▶ Your task:
What you return should be the lines from the one with "row order: Metacritic ascending" through the one with "row order: Title" in the data below, reproduced exactly with both ends, and no pictures at all.
[Material to process — start]
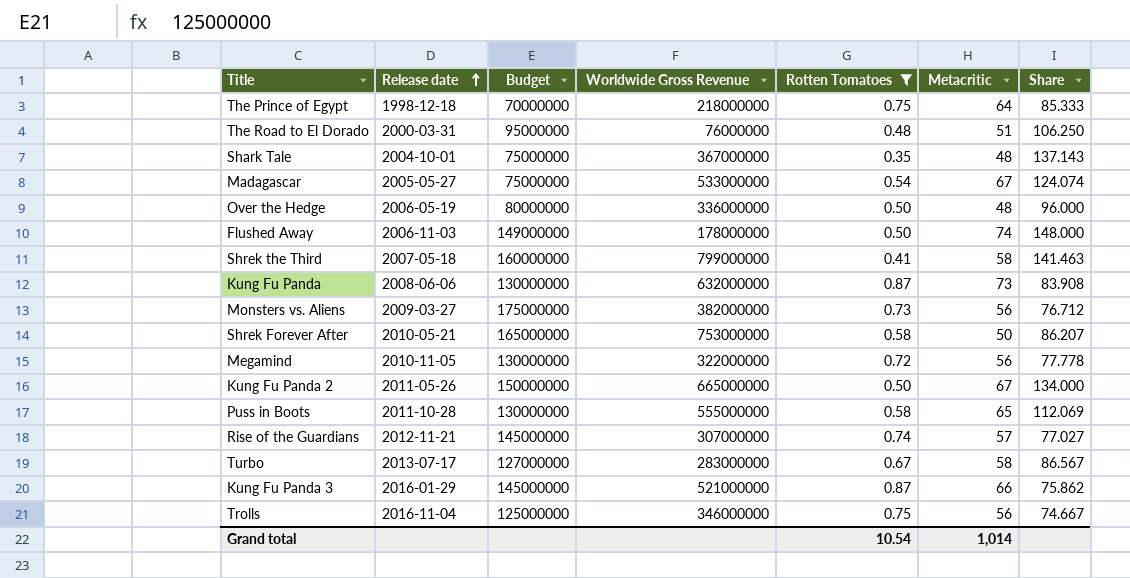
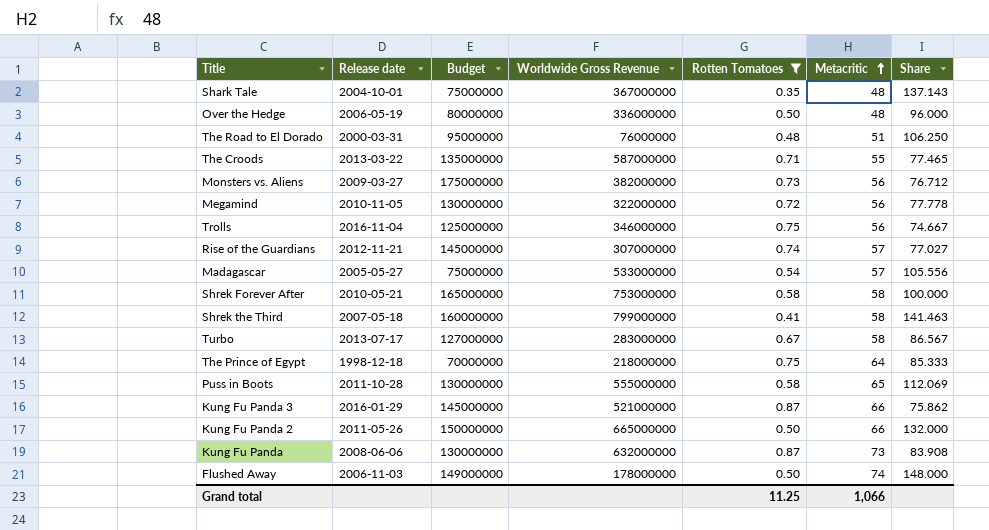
row order: Release date ascending -> Metacritic ascending
row The Croods: none -> 2013-03-22 | 135000000 | 587000000 | 0.71 | 55 | 77.465
Madagascar | Metacritic: 67 -> 57
Madagascar | Share: 124.074 -> 105.556
Shrek Forever After | Metacritic: 50 -> 58
Shrek Forever After | Share: 86.207 -> 100.000
Kung Fu Panda 2 | Metacritic: 67 -> 66
Kung Fu Panda 2 | Share: 134.000 -> 132.000
Grand total | Rotten Tomatoes: 10.54 -> 11.25
Grand total | Metacritic: 1,014 -> 1,066

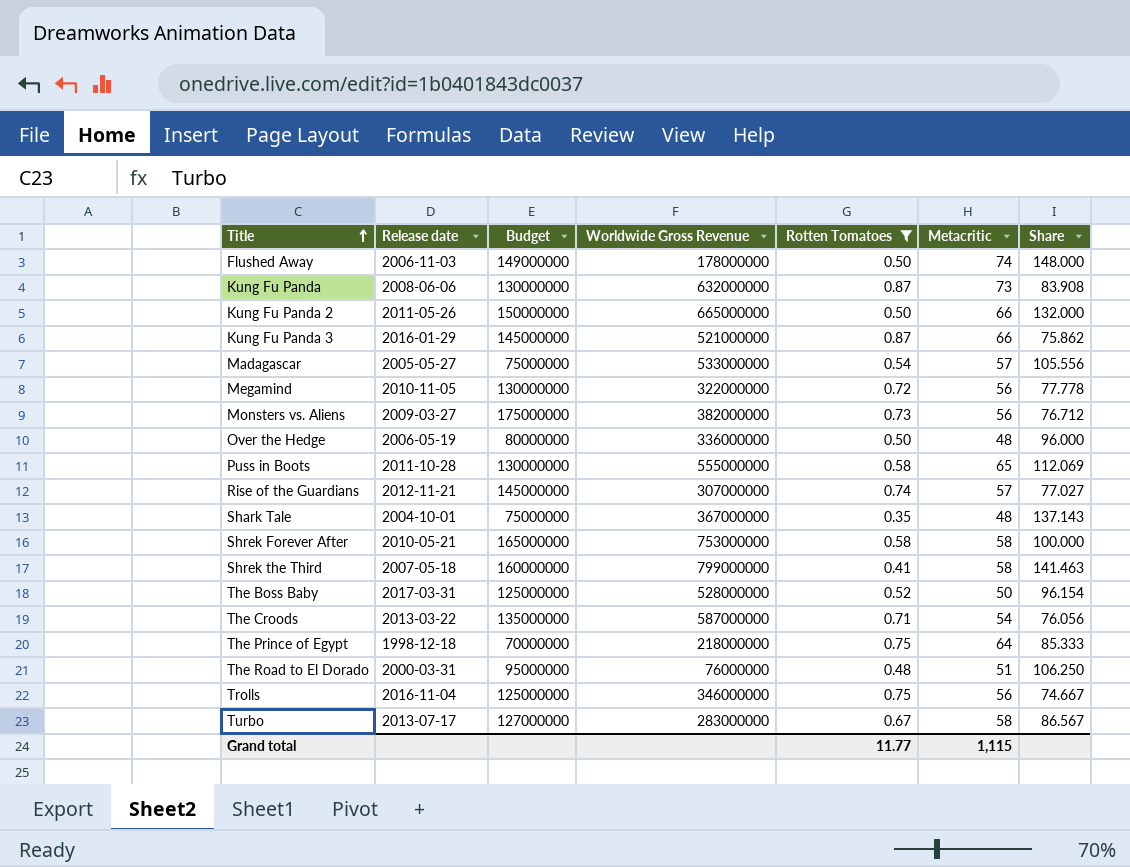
row order: Metacritic ascending -> Title ascending
row The Boss Baby: none -> 2017-03-31 | 125000000 | 528000000 | 0.52 | 50 | 96.154
The Croods | Metacritic: 55 -> 54
The Croods | Share: 77.465 -> 76.056
Grand total | Rotten Tomatoes: 11.25 -> 11.77
Grand total | Metacritic: 1,066 -> 1,115

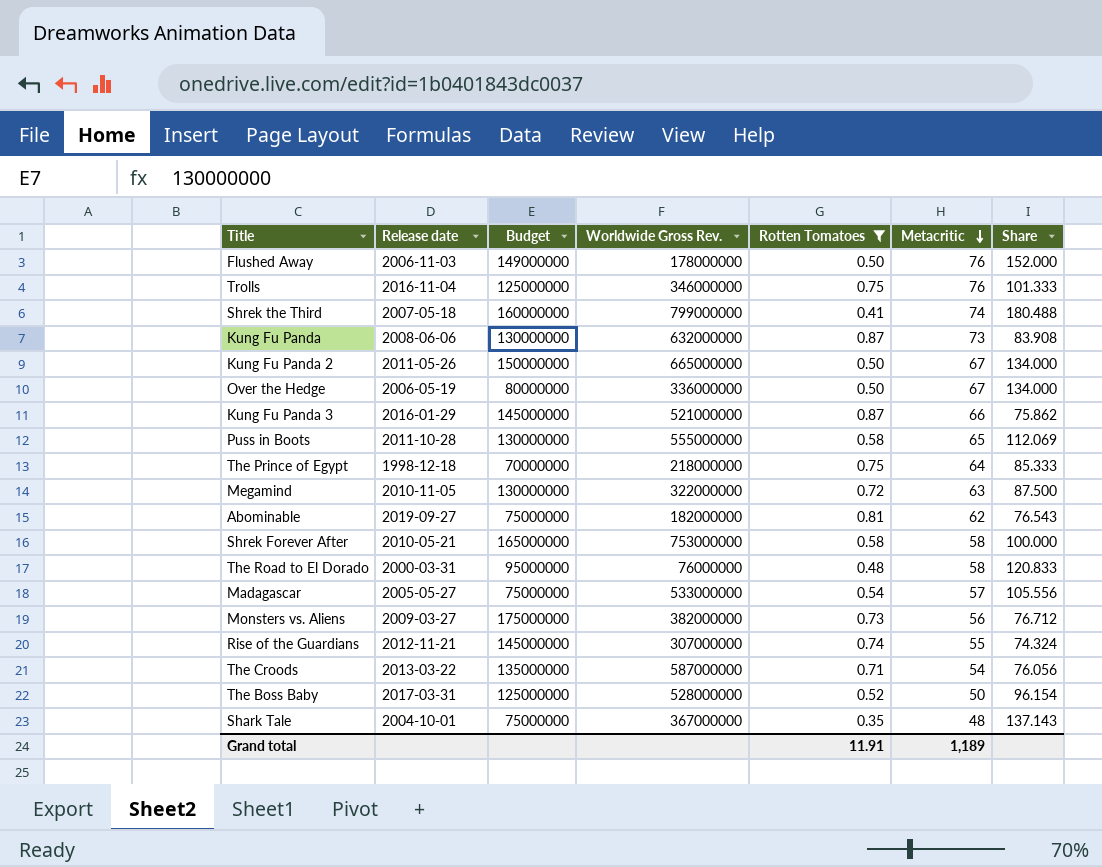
row order: Title ascending -> Metacritic descending
column name: Worldwide Gross Revenue -> Worldwide Gross Rev.
row Turbo: 2013-07-17 | 127000000 | 283000000 | 0.67 | 58 | 86.567 -> none
Flushed Away | Metacritic: 74 -> 76
Flushed Away | Share: 148.000 -> 152.000
Trolls | Metacritic: 56 -> 76
Trolls | Share: 74.667 -> 101.333
Shrek the Third | Metacritic: 58 -> 74
Shrek the Third | Share: 141.463 -> 180.488
Kung Fu Panda 2 | Metacritic: 66 -> 67
Kung Fu Panda 2 | Share: 132.000 -> 134.000
Over the Hedge | Metacritic: 48 -> 67
Over the Hedge | Share: 96.000 -> 134.000
Megamind | Metacritic: 56 -> 63
Megamind | Share: 77.778 -> 87.500
row Abominable: none -> 2019-09-27 | 75000000 | 182000000 | 0.81 | 62 | 76.543
The Road to El Dorado | Metacritic: 51 -> 58
The Road to El Dorado | Share: 106.250 -> 120.833
Rise of the Guardians | Metacritic: 57 -> 55
Rise of the Guardians | Share: 77.027 -> 74.324
Grand total | Rotten Tomatoes: 11.77 -> 11.91
Grand total | Metacritic: 1,115 -> 1,189

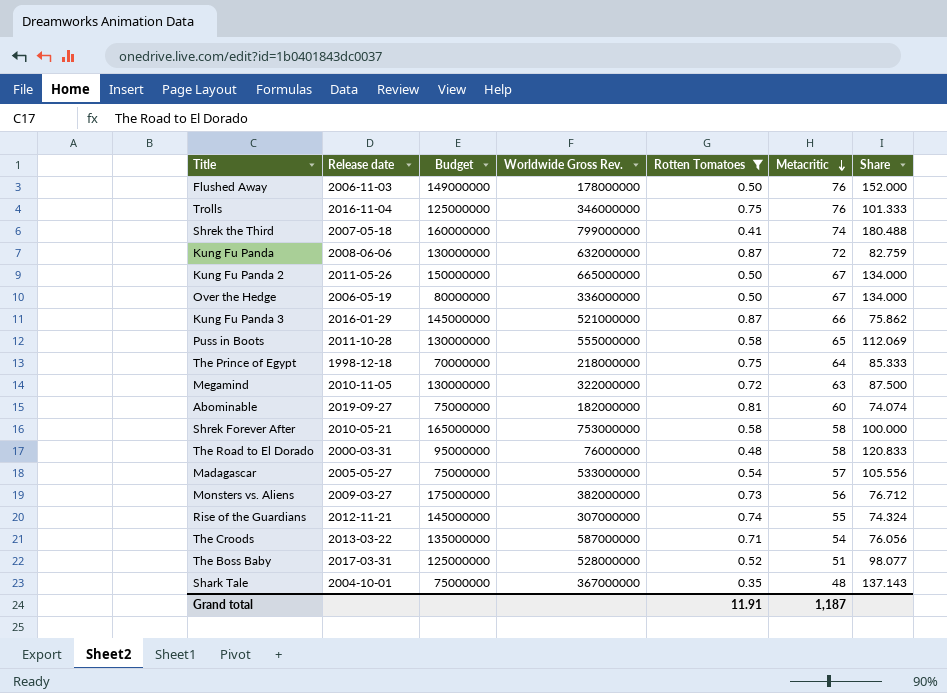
Kung Fu Panda | Metacritic: 73 -> 72
Kung Fu Panda | Share: 83.908 -> 82.759
Abominable | Metacritic: 62 -> 60
Abominable | Share: 76.543 -> 74.074
The Boss Baby | Metacritic: 50 -> 51
The Boss Baby | Share: 96.154 -> 98.077
Grand total | Metacritic: 1,189 -> 1,187

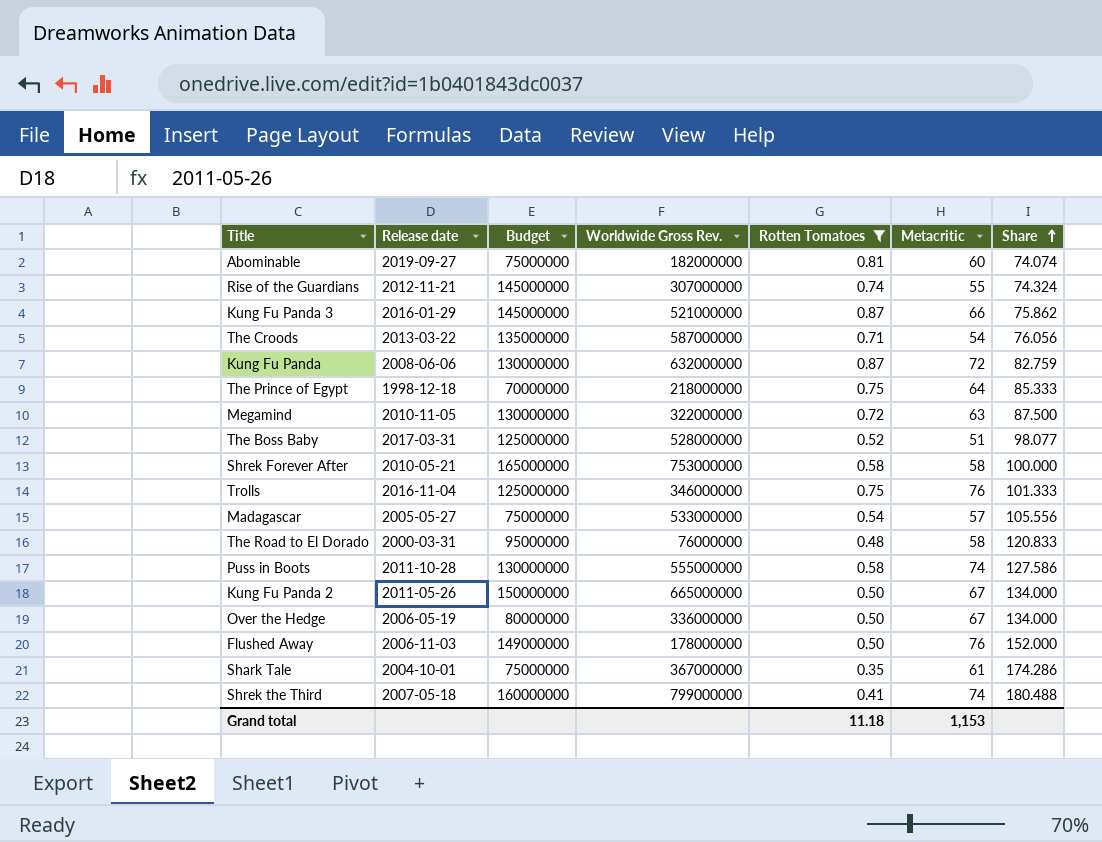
row order: Metacritic descending -> Share ascending
row Monsters vs. Aliens: 2009-03-27 | 175000000 | 382000000 | 0.73 | 56 | 76.712 -> none
Puss in Boots | Metacritic: 65 -> 74
Puss in Boots | Share: 112.069 -> 127.586
Shark Tale | Metacritic: 48 -> 61
Shark Tale | Share: 137.143 -> 174.286
Grand total | Rotten Tomatoes: 11.91 -> 11.18
Grand total | Metacritic: 1,187 -> 1,153

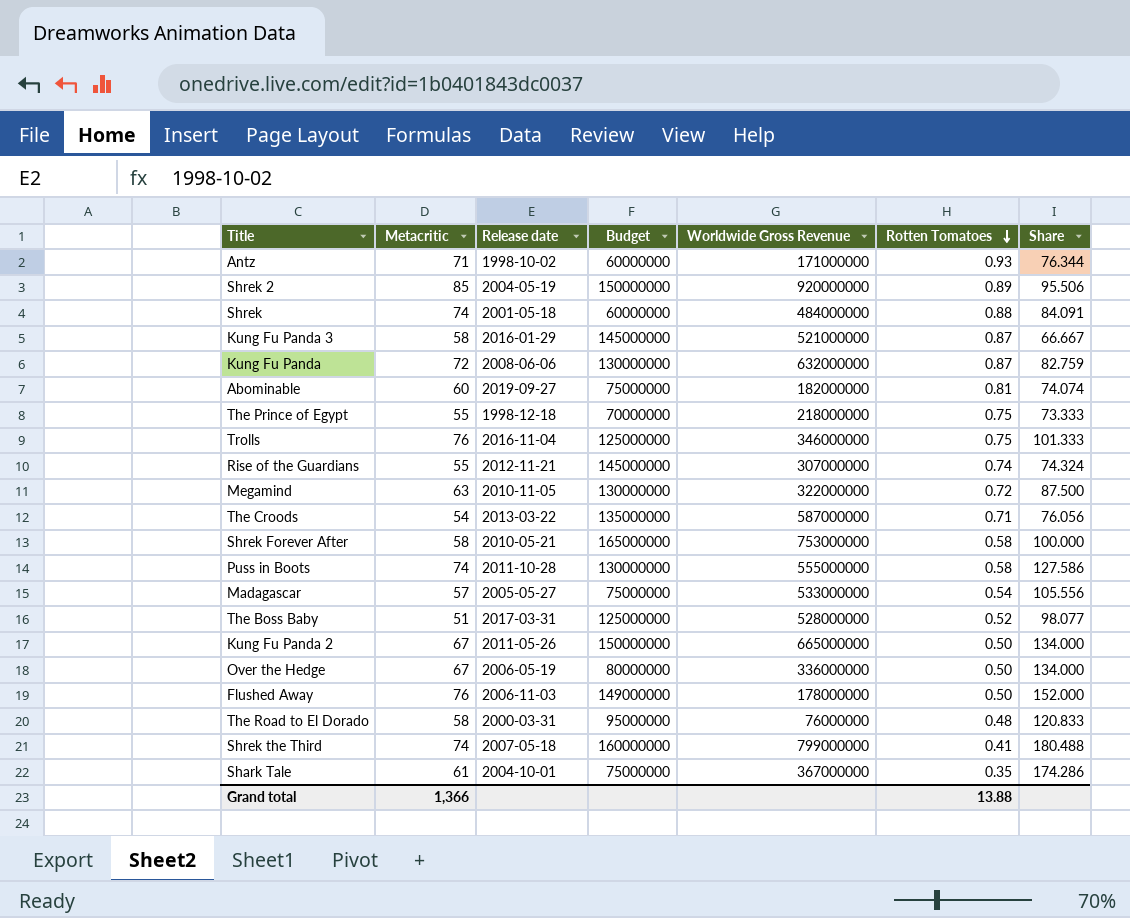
filter: Rotten Tomatoes <= 0.87 -> none
row order: Share ascending -> Rotten Tomatoes descending
column Metacritic | position: 6 -> 2
column name: Worldwide Gross Rev. -> Worldwide Gross Revenue
Kung Fu Panda 3 | Metacritic: 66 -> 58
Kung Fu Panda 3 | Share: 75.862 -> 66.667
The Prince of Egypt | Metacritic: 64 -> 55
The Prince of Egypt | Share: 85.333 -> 73.333
Grand total | Metacritic: 1,153 -> 1,366
Grand total | Rotten Tomatoes: 11.18 -> 13.88

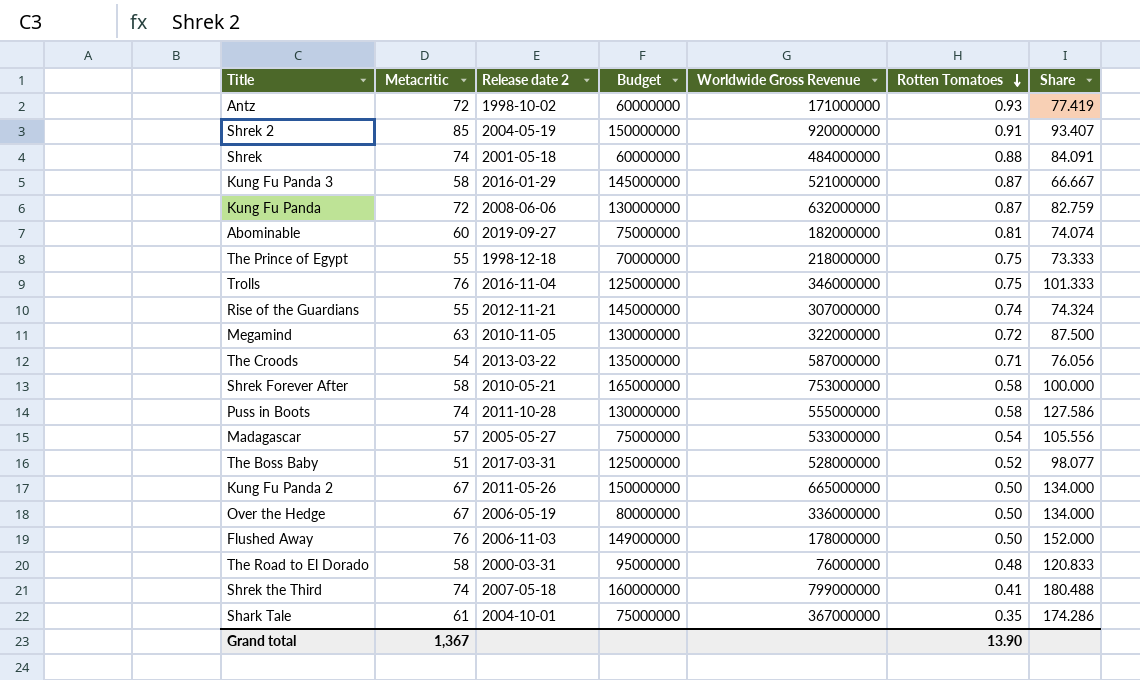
column name: Release date -> Release date 2
Antz | Metacritic: 71 -> 72
Antz | Share: 76.344 -> 77.419
Shrek 2 | Rotten Tomatoes: 0.89 -> 0.91
Shrek 2 | Share: 95.506 -> 93.407
Grand total | Metacritic: 1,366 -> 1,367
Grand total | Rotten Tomatoes: 13.88 -> 13.90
[Material to process — finish]
▶ Result of this exercise:
row order: Metacritic ascending -> Title ascending
row The Boss Baby: none -> 2017-03-31 | 125000000 | 528000000 | 0.52 | 50 | 96.154
The Croods | Metacritic: 55 -> 54
The Croods | Share: 77.465 -> 76.056
Grand total | Rotten Tomatoes: 11.25 -> 11.77
Grand total | Metacritic: 1,066 -> 1,115

row order: Title ascending -> Metacritic descending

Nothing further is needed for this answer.